Appeal by the defendant from a judgment of the Supreme Court, Queens County (Gavrin, J.), rendered June 30, 2008, convicting him of burglary in the first degree, robbery in the first degree, robbery in the second degree, criminal possession of a weapon in the third degree (four counts), and criminal possession of stolen property in the fifth degree, upon a jury verdict, and imposing sentence.
Lynn W. L. Fahey, New York, N.Y. (Sarah J. Berger of counsel), for appellant.
Richard A. Brown, District Attorney, Kew Gardens, N.Y. (John M. Castellano, Jeanette Lifschitz, and Rona I. Kugler of counsel), for respondent.
Before: Skelos, J.P., Angiolillo, Leventhal and Roman, JJ.

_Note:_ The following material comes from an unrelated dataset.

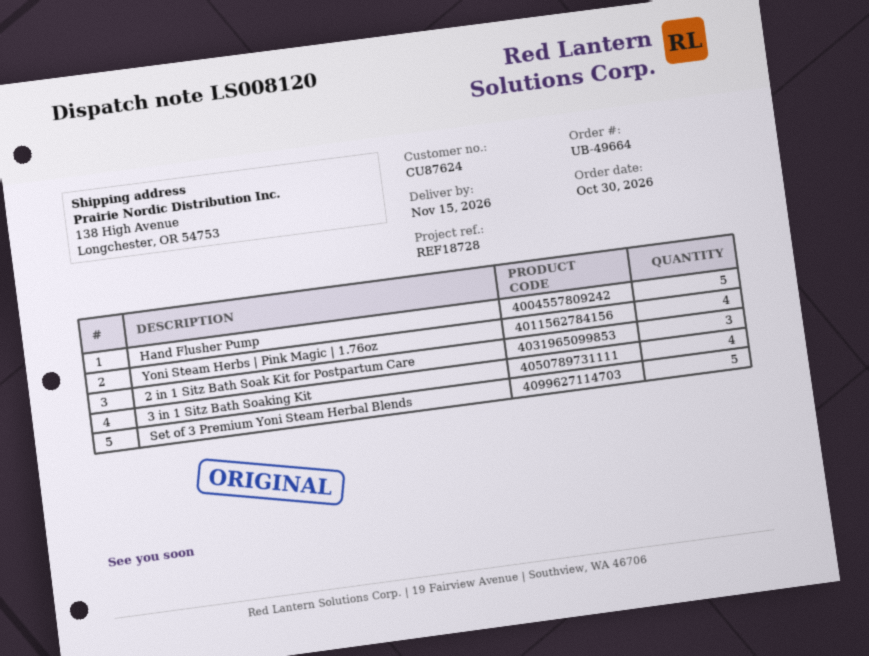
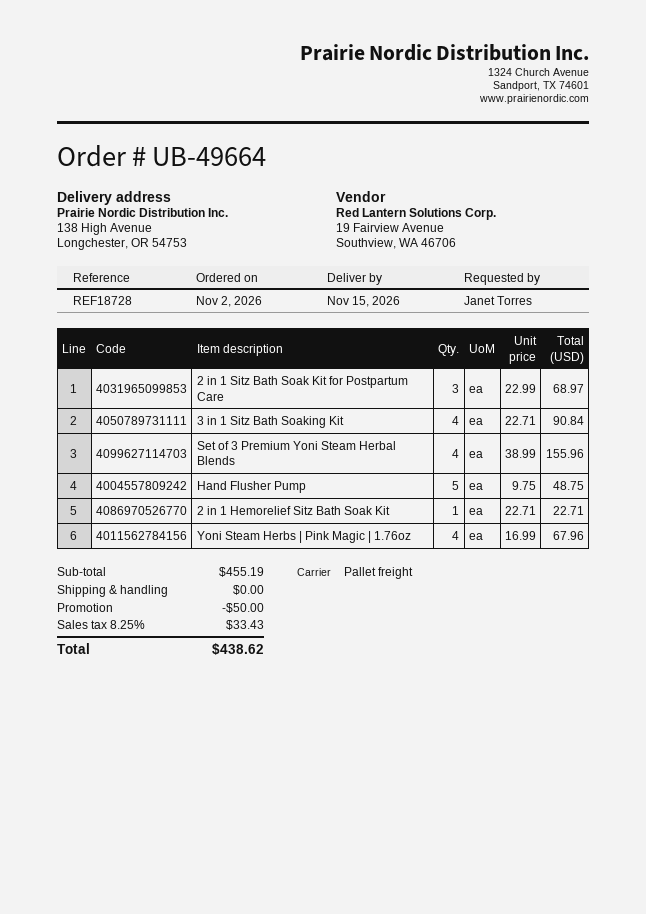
order date: 2026-10-30 -> 2026-11-02
Set of 3 Premium Yoni Steam Herbal Blends: 5 -> 4
2 in 1 Hemorelief Sitz Bath Soak Kit: none -> 1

Ordered that the judgment is affirmed.
The defendant's contention that certain testimony constituted inadmissible hearsay is not preserved for appellate review ( see CPL 470.05; People v Velez, 64 AD3d 621, 622; People v Ketteles, 62 AD3d 902, 905; People v Bryan, 50 AD3d 1049, 1050; People v Antongiorgi, 242 AD2d 578; People v Merchant, 150 AD2d 730, 731). In any event, the defendant's contention is without merit ( see People v Walker, 70 AD3d 870, 871; People v Chandler, 59 AD3d 562, 562; People v Arrington, 158 AD2d 461).
The sentence imposed was not excessive ( see People v Suitte, 90 AD2d 80).
The defendant's remaining contentions are unpreserved for appellate review and, in any event, do not require reversal.